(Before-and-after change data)
☆ ☆ ☆

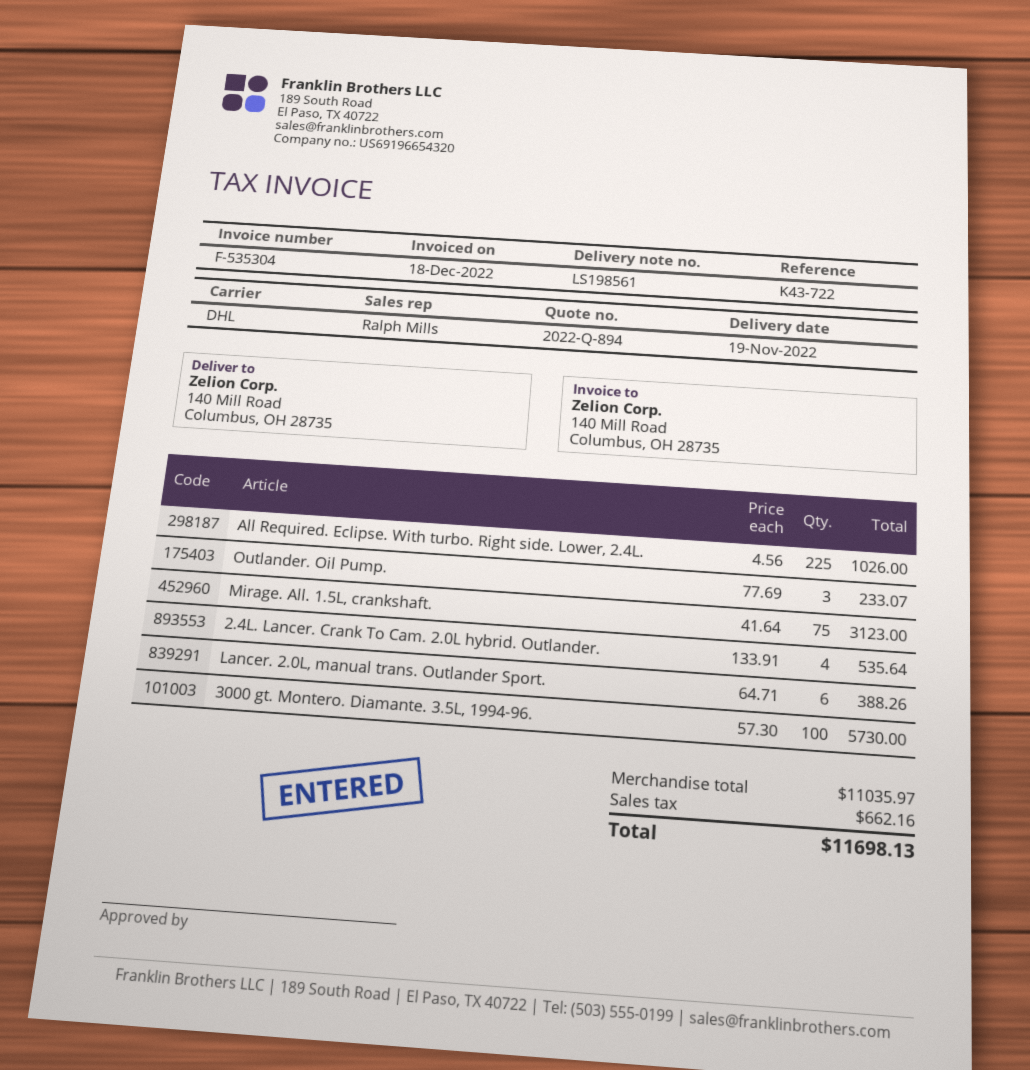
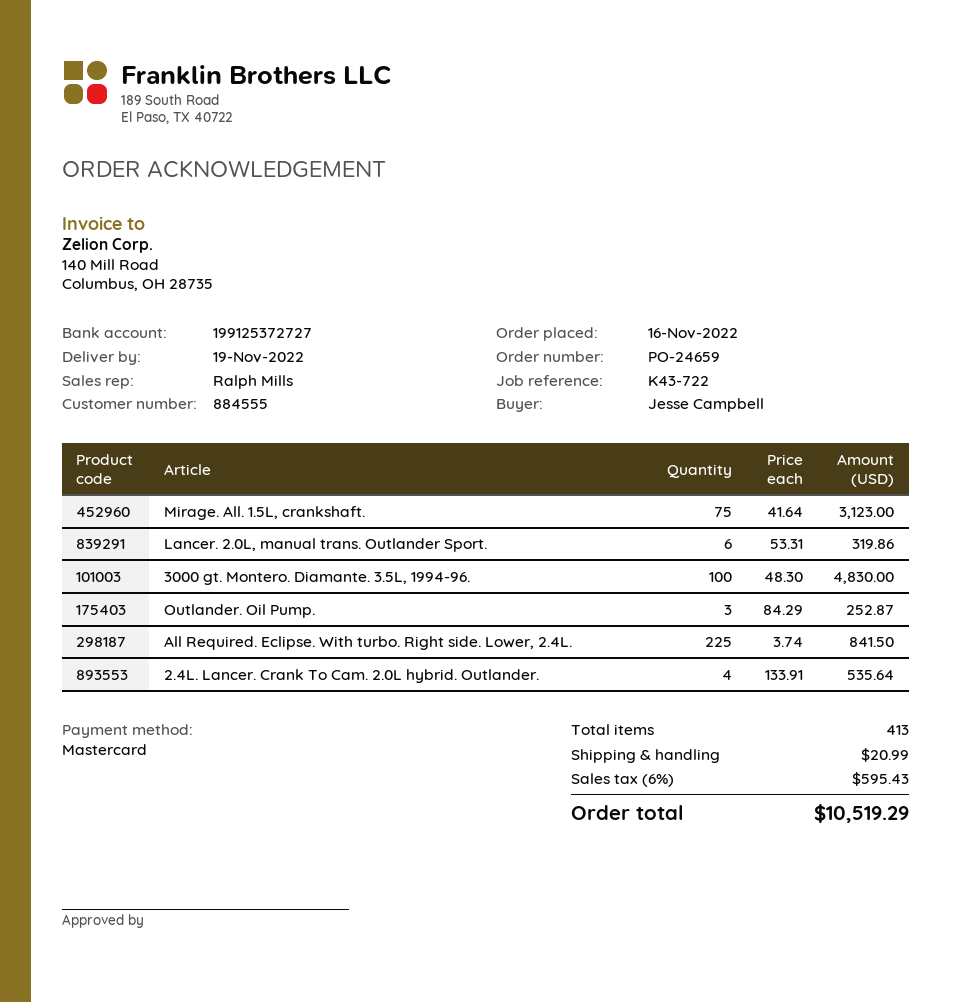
All Required. Eclipse. With turbo. Right side. Lower, 2.4L.: 225 x 4.56 = 1026.00 -> 225 x 3.74 = 841.50
Outlander. Oil Pump.: 3 x 77.69 = 233.07 -> 3 x 84.29 = 252.87
Lancer. 2.0L, manual trans. Outlander Sport.: 6 x 64.71 = 388.26 -> 6 x 53.31 = 319.86
3000 gt. Montero. Diamante. 3.5L, 1994-96.: 100 x 57.30 = 5730.00 -> 100 x 48.30 = 4830.00
shipping: none -> 20.99
tax: 662.16 -> 595.43
total: 11698.13 -> 10519.29

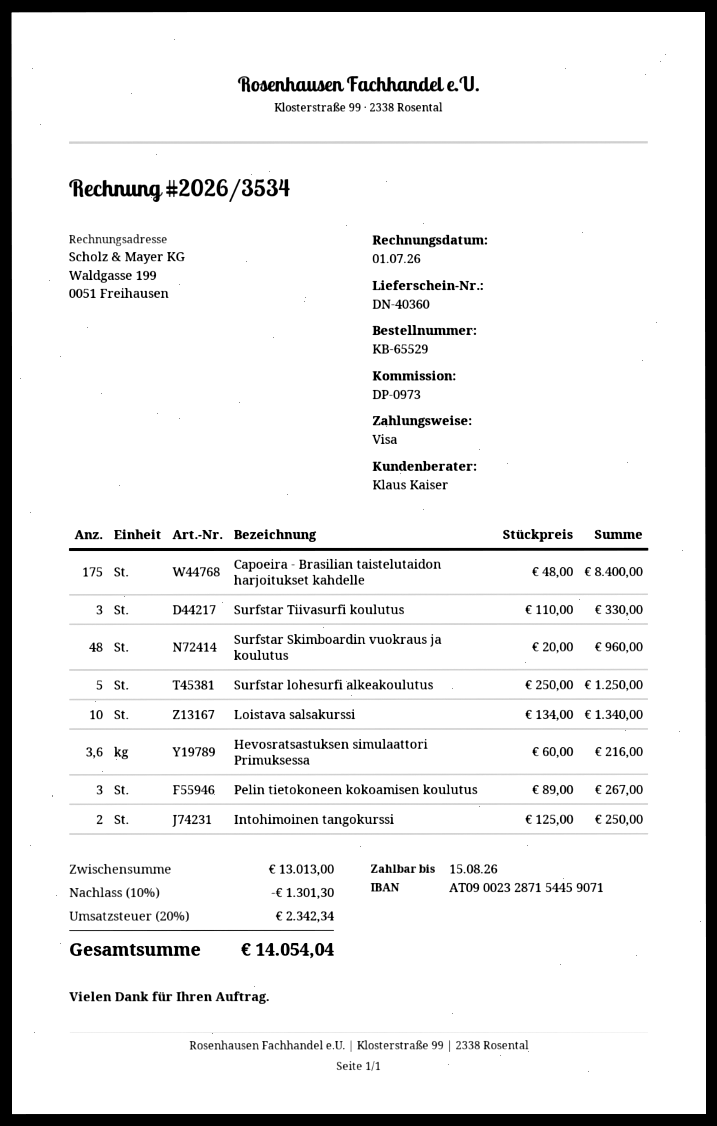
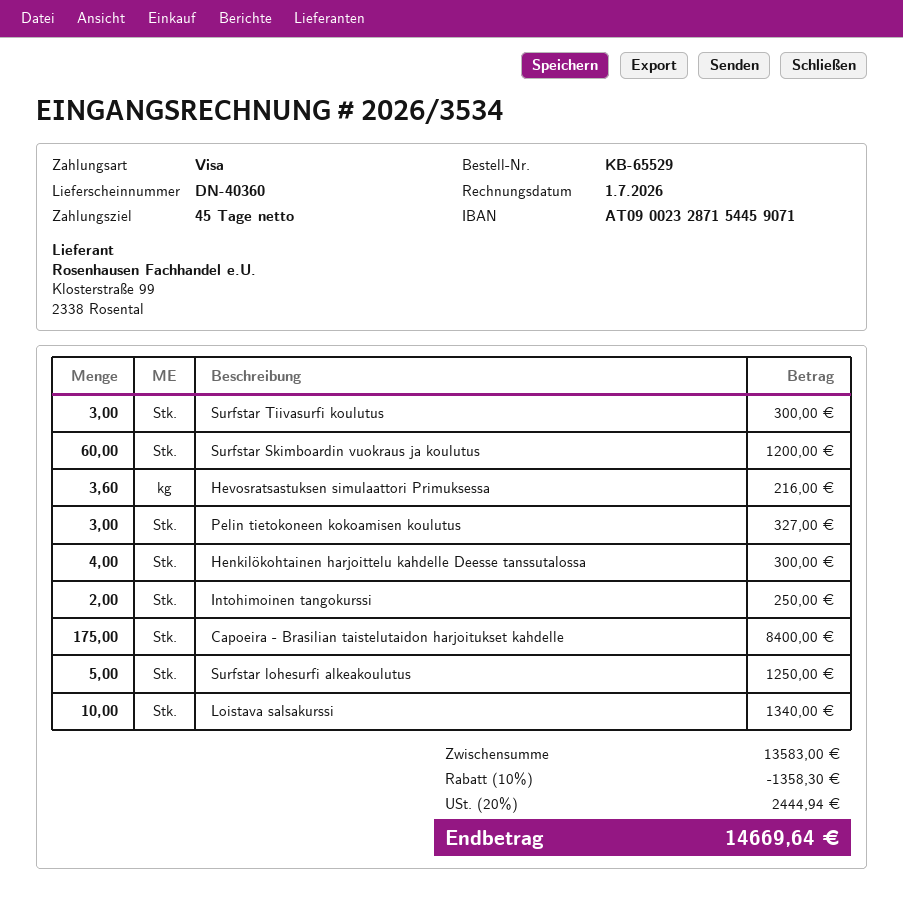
Surfstar Tiivasurfi koulutus: 3 for 330.00 -> 3 for 300.00
Surfstar Skimboardin vuokraus ja koulutus: 48 for 960.00 -> 60 for 1200.00
Pelin tietokoneen kokoamisen koulutus: 3 for 267.00 -> 3 for 327.00
Henkilökohtainen harjoittelu kahdelle Deesse tanssutalossa: none -> 4 for 300.00
subtotal: 13013.00 -> 13583.00
discount: 10% = 1301.30 -> 10% = 1358.30
tax: 20% = 2342.34 -> 20% = 2444.94
total: 14054.04 -> 14669.64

☆ ☆ ☆

• [EXERCISE OBJECTIVE] A verbatim copy of every record above is required, with all pictures omitted.

• [RESPONSE AREA]
All Required. Eclipse. With turbo. Right side. Lower, 2.4L.: 225 x 4.56 = 1026.00 -> 225 x 3.74 = 841.50
Outlander. Oil Pump.: 3 x 77.69 = 233.07 -> 3 x 84.29 = 252.87
Lancer. 2.0L, manual trans. Outlander Sport.: 6 x 64.71 = 388.26 -> 6 x 53.31 = 319.86
3000 gt. Montero. Diamante. 3.5L, 1994-96.: 100 x 57.30 = 5730.00 -> 100 x 48.30 = 4830.00
shipping: none -> 20.99
tax: 662.16 -> 595.43
total: 11698.13 -> 10519.29

Surfstar Tiivasurfi koulutus: 3 for 330.00 -> 3 for 300.00
Surfstar Skimboardin vuokraus ja koulutus: 48 for 960.00 -> 60 for 1200.00
Pelin tietokoneen kokoamisen koulutus: 3 for 267.00 -> 3 for 327.00
Henkilökohtainen harjoittelu kahdelle Deesse tanssutalossa: none -> 4 for 300.00
subtotal: 13013.00 -> 13583.00
discount: 10% = 1301.30 -> 10% = 1358.30
tax: 20% = 2342.34 -> 20% = 2444.94
total: 14054.04 -> 14669.64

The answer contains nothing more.